═════ Available data

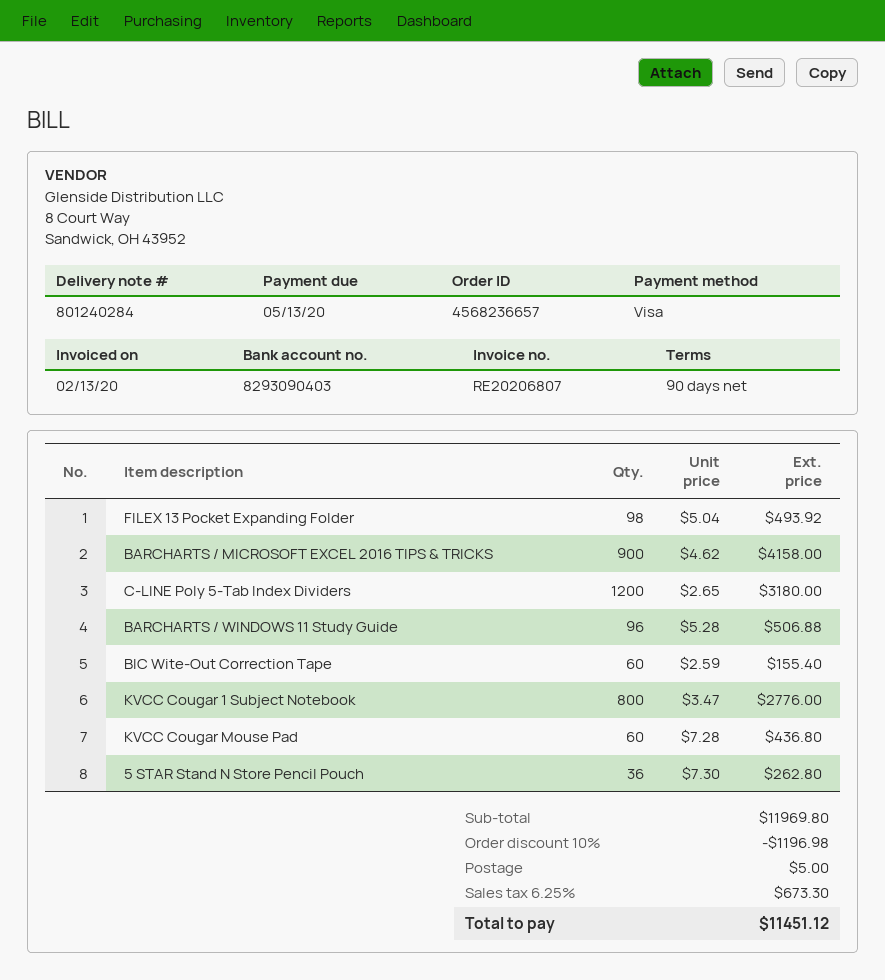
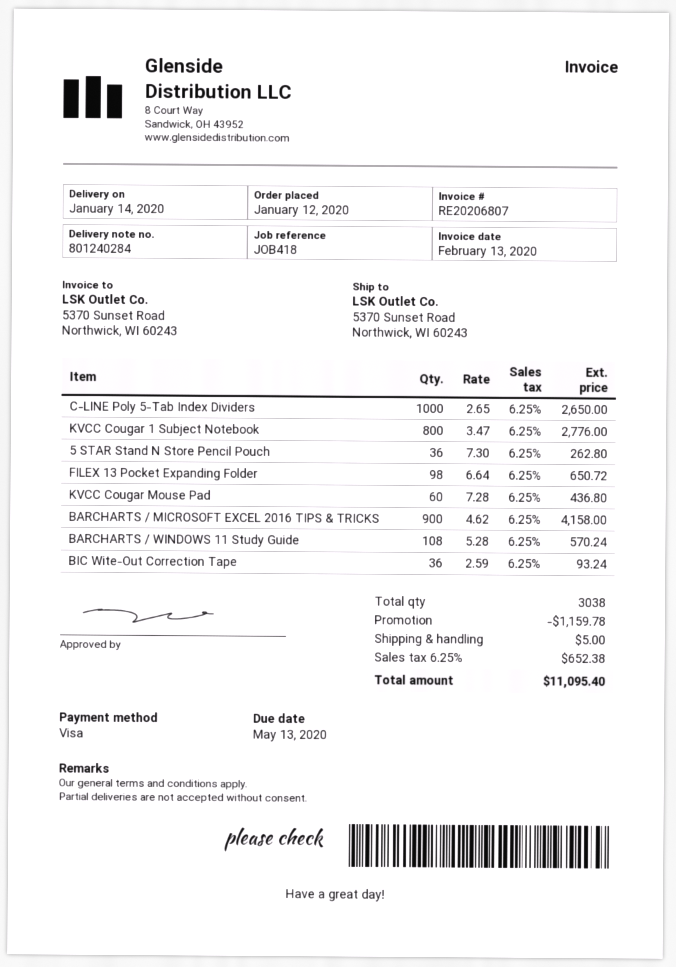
FILEX 13 Pocket Expanding Folder: 98 x 5.04 = 493.92 -> 98 x 6.64 = 650.72
C-LINE Poly 5-Tab Index Dividers: 1200 x 2.65 = 3180.00 -> 1000 x 2.65 = 2650.00
BARCHARTS / WINDOWS 11 Study Guide: 96 x 5.28 = 506.88 -> 108 x 5.28 = 570.24
BIC Wite-Out Correction Tape: 60 x 2.59 = 155.40 -> 36 x 2.59 = 93.24
discount: 1196.98 -> 1159.78
tax: 6.25% = 673.30 -> 6.25% = 652.38
total: 11451.12 -> 11095.40

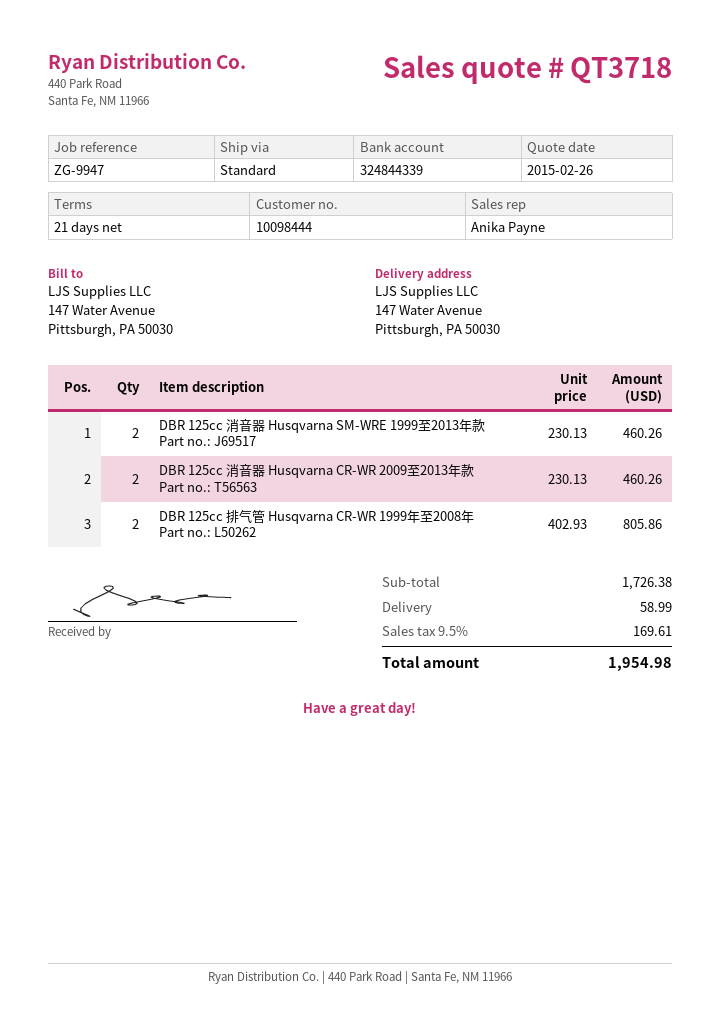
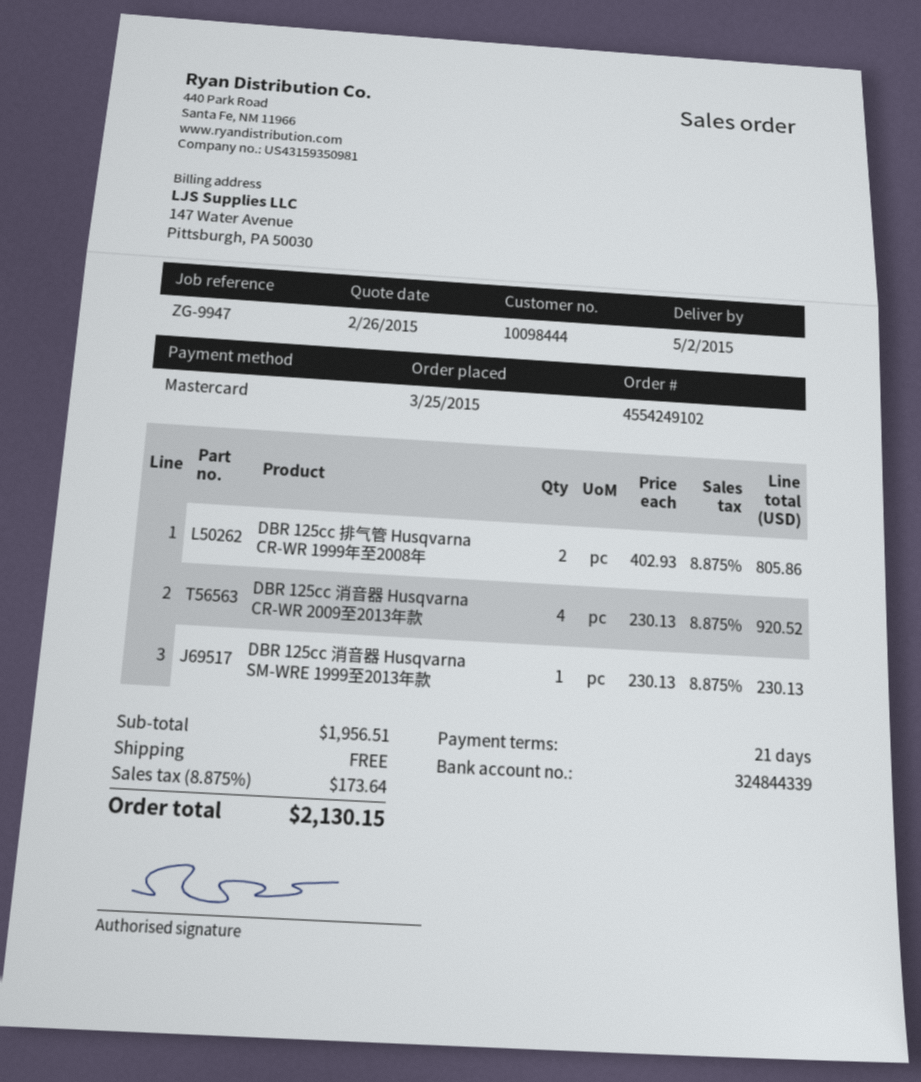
DBR 125cc 消音器 Husqvarna SM-WRE 1999至2013年款: 2 x 230.13 = 460.26 -> 1 x 230.13 = 230.13
DBR 125cc 消音器 Husqvarna CR-WR 2009至2013年款: 2 x 230.13 = 460.26 -> 4 x 230.13 = 920.52
subtotal: 1726.38 -> 1956.51
shipping: 58.99 -> 0.00
tax: 9.5% = 169.61 -> 8.875% = 173.64
total: 1954.98 -> 2130.15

══════════

Task description: Without including a single picture, restate all of the data word for word.

Problem solution:
FILEX 13 Pocket Expanding Folder: 98 x 5.04 = 493.92 -> 98 x 6.64 = 650.72
C-LINE Poly 5-Tab Index Dividers: 1200 x 2.65 = 3180.00 -> 1000 x 2.65 = 2650.00
BARCHARTS / WINDOWS 11 Study Guide: 96 x 5.28 = 506.88 -> 108 x 5.28 = 570.24
BIC Wite-Out Correction Tape: 60 x 2.59 = 155.40 -> 36 x 2.59 = 93.24
discount: 1196.98 -> 1159.78
tax: 6.25% = 673.30 -> 6.25% = 652.38
total: 11451.12 -> 11095.40

DBR 125cc 消音器 Husqvarna SM-WRE 1999至2013年款: 2 x 230.13 = 460.26 -> 1 x 230.13 = 230.13
DBR 125cc 消音器 Husqvarna CR-WR 2009至2013年款: 2 x 230.13 = 460.26 -> 4 x 230.13 = 920.52
subtotal: 1726.38 -> 1956.51
shipping: 58.99 -> 0.00
tax: 9.5% = 169.61 -> 8.875% = 173.64
total: 1954.98 -> 2130.15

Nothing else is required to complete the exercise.